Unicode 4.0 updates to unicodedata?

Fri Sep 19 00:52:00 EDT 2003

David Opstad <opstad at batnet.com> writes:

> Anyway, on to the question. Now that Unicode 4.0 has been released (just 
> got my copy today), any guesses on how long before the unicodedata 
> module will be updated to include all the new names?

It might happen for Python 2.4, but by the time Python 2.4 is
released, the Unicode 4.0 database might get skipped, and Python might
incorporate Unicode 4.2 (or some such) instead.

The tricky part is that IDNA specifies Unicode 3.2 as the basis of
international domain names, so some technology must be found to
incorporate two versions of the database in Python, without adding too
much overhead.

> How do things like that work, anyway; is there somebody whose task
> it is to update that, or are they awaiting volunteers to help out?

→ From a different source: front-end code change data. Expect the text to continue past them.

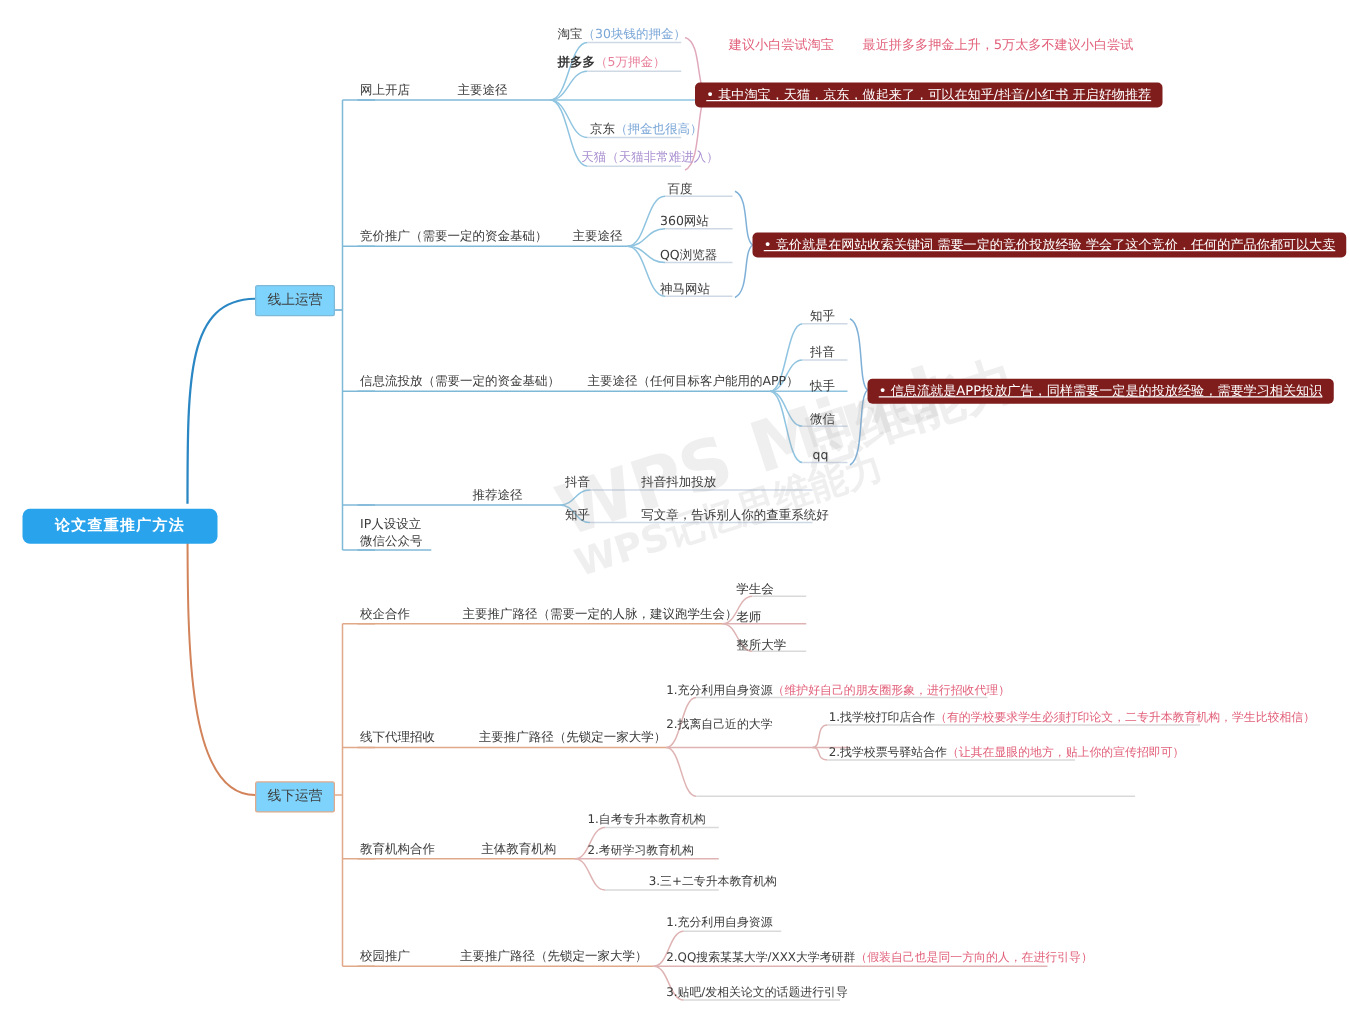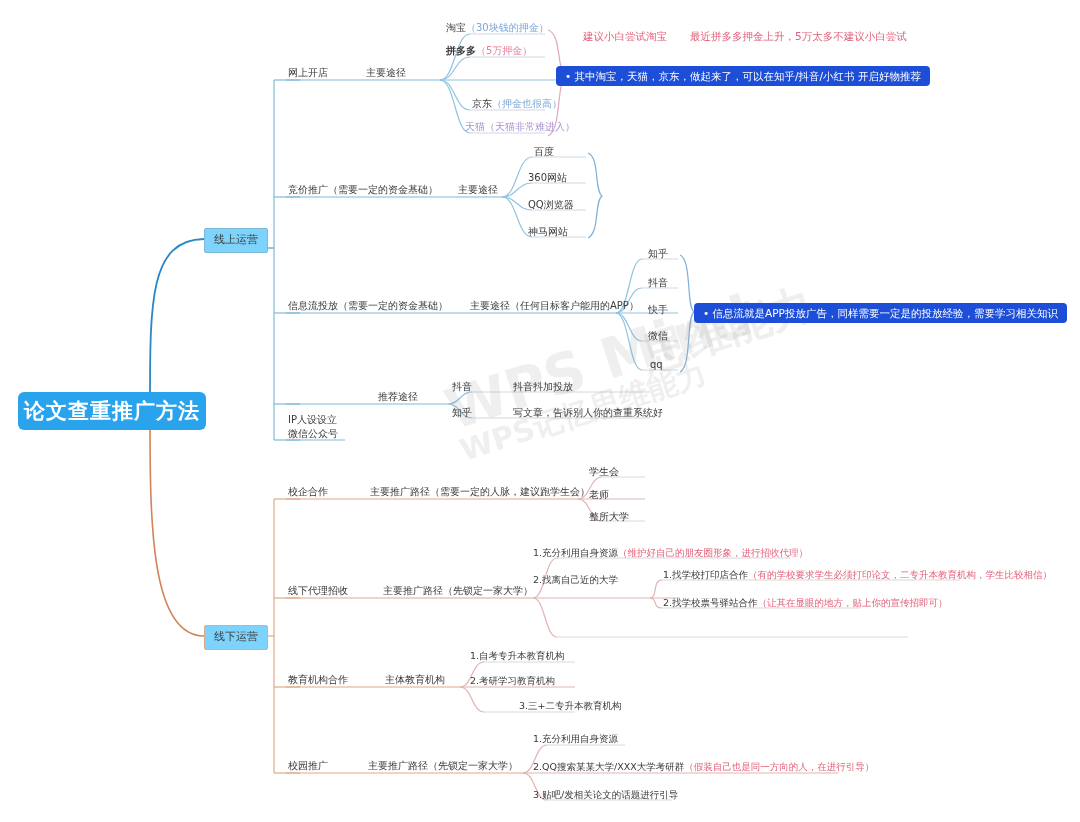--- a/index.html
+++ b/index.html
@@ -24,25 +24,26 @@
   }
   .node {
     position: absolute;
     white-space: nowrap;
     line-height: 1.15;
   }
   
   .root-node {
     background: #29a3ec;
     color: #ffffff;
-    font-size: 21px;
+    font-size: 12px;
     font-weight: bold;
-    padding: 7px 6px;
+    padding: 7px 26px;
     border-radius: 6px;
     letter-spacing: 1px;
+    margin-top: 15px;
   }
   
   .lvl1 {
     font-size: 11px;
     color: #3d3d3d;
     border: 1px solid #7fb9d8;
     background: #7dd3fc;
     padding: 5px 9px;
     border-radius: 2px;
   }
@@ -59,26 +60,27 @@
   .ann-purple { color: #a98fd0; }
   .ann-red { color: #e2607a; }
   .bold { font-weight: bold; }
   
   .advisory {
     font-size: 10.5px;
     color: #e2607a;
   }
   
   .callout {
-    background: #1d4ed8;
+    background: #7f1d1d;
     color: #ffffff;
     font-size: 10.5px;
     padding: 4px 9px;
     border-radius: 4px;
     white-space: nowrap;
+    text-decoration: underline;
   }
   
   .watermark {
     position: absolute;
     color: rgba(160,160,160,0.17);
     font-weight: bold;
     pointer-events: none;
     user-select: none;
     white-space: nowrap;
   }
@@ -225,20 +227,21 @@
   <div class="node advisory" style="left:690px; top:30px;">最近拼多多押金上升，5万太多不建议小白尝试</div>
 
   <div class="node callout" style="left:556px; top:66px;">• 其中淘宝，天猫，京东，做起来了，可以在知乎/抖音/小红书 开启好物推荐</div>
 
   <div class="node txt" style="left:288px; top:184px;">竞价推广（需要一定的资金基础）</div>
   <div class="node txt" style="left:458px; top:184px;">主要途径</div>
   <div class="node txt" style="left:534px; top:146px;">百度</div>
   <div class="node txt" style="left:528px; top:172px;">360网站</div>
   <div class="node txt" style="left:528px; top:199px;">QQ浏览器</div>
   <div class="node txt" style="left:528px; top:226px;">神马网站</div>
+  <div class="node callout" style="left:602px; top:186px;">• 竞价就是在网站收索关键词 需要一定的竞价投放经验 学会了这个竞价，任何的产品你都可以大卖</div>
 
   <div class="node txt" style="left:288px; top:300px;">信息流投放（需要一定的资金基础）</div>
   <div class="node txt" style="left:470px; top:300px;">主要途径（任何目标客户能用的APP）</div>
   <div class="node txt" style="left:648px; top:248px;">知乎</div>
   <div class="node txt" style="left:648px; top:277px;">抖音</div>
   <div class="node txt" style="left:648px; top:304px;">快手</div>
   <div class="node txt" style="left:648px; top:330px;">微信</div>
   <div class="node txt" style="left:650px; top:359px;">qq</div>
   <div class="node callout" style="left:694px; top:303px;">• 信息流就是APP投放广告，同样需要一定是的投放经验，需要学习相关知识</div>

In general, it would be somebody's task (i.e. mine) to incorporate a
new version. However, since this is more than running the generator
again (as actual code changes have to go with it), contributions are
welcome.

> And once the module is updated, is it generally usable on earlier
> Python releases (I'm running the 2.2 that came with the OS X
> developer package for Jaguar)?

If you want to backport that database yourself, you could just as well
create your own version of the Unicode 4.0 database. Just run the
generator, and rename the unicodedata module to unicodedata40 (inside
the module's source code). Python won't then use this database
internally (for .is*, and .upper, ...), but you could readily invoke
the unicodedata40 functions yourself.

Regards,
Martin